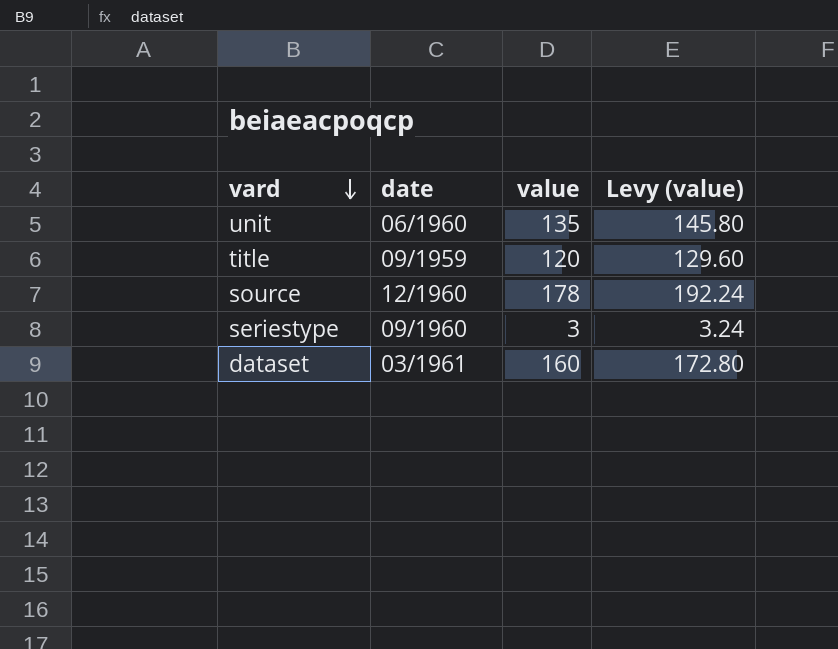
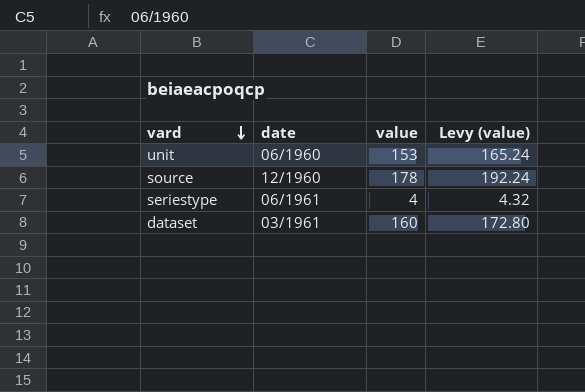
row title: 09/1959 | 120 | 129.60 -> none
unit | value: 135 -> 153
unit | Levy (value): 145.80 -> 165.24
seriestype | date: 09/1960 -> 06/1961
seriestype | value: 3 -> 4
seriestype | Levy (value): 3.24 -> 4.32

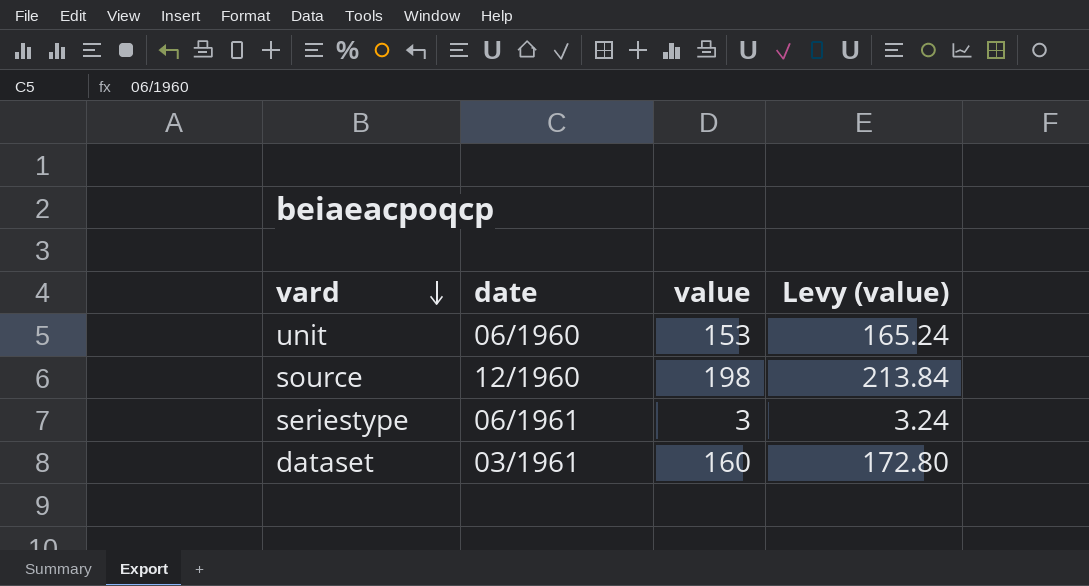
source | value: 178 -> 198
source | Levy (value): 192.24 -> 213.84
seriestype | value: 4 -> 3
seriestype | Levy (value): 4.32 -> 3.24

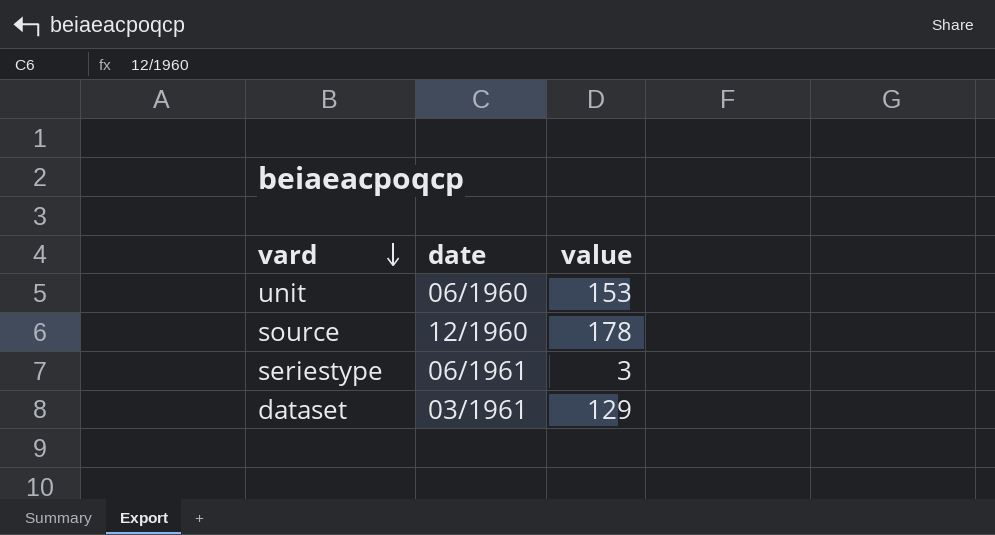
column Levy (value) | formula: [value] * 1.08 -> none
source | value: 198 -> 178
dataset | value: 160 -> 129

...

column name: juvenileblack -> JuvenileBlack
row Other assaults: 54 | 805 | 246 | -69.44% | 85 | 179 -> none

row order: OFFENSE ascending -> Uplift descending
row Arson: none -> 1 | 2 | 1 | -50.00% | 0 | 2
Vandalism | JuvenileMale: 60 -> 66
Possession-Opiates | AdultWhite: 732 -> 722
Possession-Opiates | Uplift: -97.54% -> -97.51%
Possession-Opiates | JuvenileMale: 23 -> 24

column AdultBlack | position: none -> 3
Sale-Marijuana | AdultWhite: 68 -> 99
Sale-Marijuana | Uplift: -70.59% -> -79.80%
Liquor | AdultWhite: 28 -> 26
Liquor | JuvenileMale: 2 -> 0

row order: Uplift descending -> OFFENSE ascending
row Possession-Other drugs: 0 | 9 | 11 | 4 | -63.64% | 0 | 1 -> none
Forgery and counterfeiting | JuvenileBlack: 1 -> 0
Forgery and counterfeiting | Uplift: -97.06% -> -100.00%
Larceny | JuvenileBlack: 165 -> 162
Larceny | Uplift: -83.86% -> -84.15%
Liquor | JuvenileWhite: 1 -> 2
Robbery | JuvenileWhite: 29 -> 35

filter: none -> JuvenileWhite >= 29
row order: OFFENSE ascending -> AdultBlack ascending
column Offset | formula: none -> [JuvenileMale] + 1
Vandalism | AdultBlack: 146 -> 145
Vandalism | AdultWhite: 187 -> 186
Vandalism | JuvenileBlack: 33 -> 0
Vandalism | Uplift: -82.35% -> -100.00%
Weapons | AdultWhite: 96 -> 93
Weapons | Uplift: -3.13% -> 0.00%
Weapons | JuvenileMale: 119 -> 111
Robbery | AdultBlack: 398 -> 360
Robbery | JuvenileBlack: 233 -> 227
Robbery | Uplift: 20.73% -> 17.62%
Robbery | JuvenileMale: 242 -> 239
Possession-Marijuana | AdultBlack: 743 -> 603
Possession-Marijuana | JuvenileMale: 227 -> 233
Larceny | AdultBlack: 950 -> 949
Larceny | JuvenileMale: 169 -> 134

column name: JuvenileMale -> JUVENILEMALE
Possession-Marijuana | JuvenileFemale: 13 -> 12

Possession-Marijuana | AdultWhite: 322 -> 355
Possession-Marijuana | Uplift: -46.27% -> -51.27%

■ **Task goal**
From the entries above, restate word for word the lines from the line containing "Robbery | AdultBlack: 398 -> 360" to the line containing "Possession-Marijuana | Uplift: -46.27%", both ends included, and nothing more.

■ **Your solution**
Robbery | AdultBlack: 398 -> 360
Robbery | JuvenileBlack: 233 -> 227
Robbery | Uplift: 20.73% -> 17.62%
Robbery | JuvenileMale: 242 -> 239
Possession-Marijuana | AdultBlack: 743 -> 603
Possession-Marijuana | JuvenileMale: 227 -> 233
Larceny | AdultBlack: 950 -> 949
Larceny | JuvenileMale: 169 -> 134

column name: JuvenileMale -> JUVENILEMALE
Possession-Marijuana | JuvenileFemale: 13 -> 12

Possession-Marijuana | AdultWhite: 322 -> 355
Possession-Marijuana | Uplift: -46.27% -> -51.27%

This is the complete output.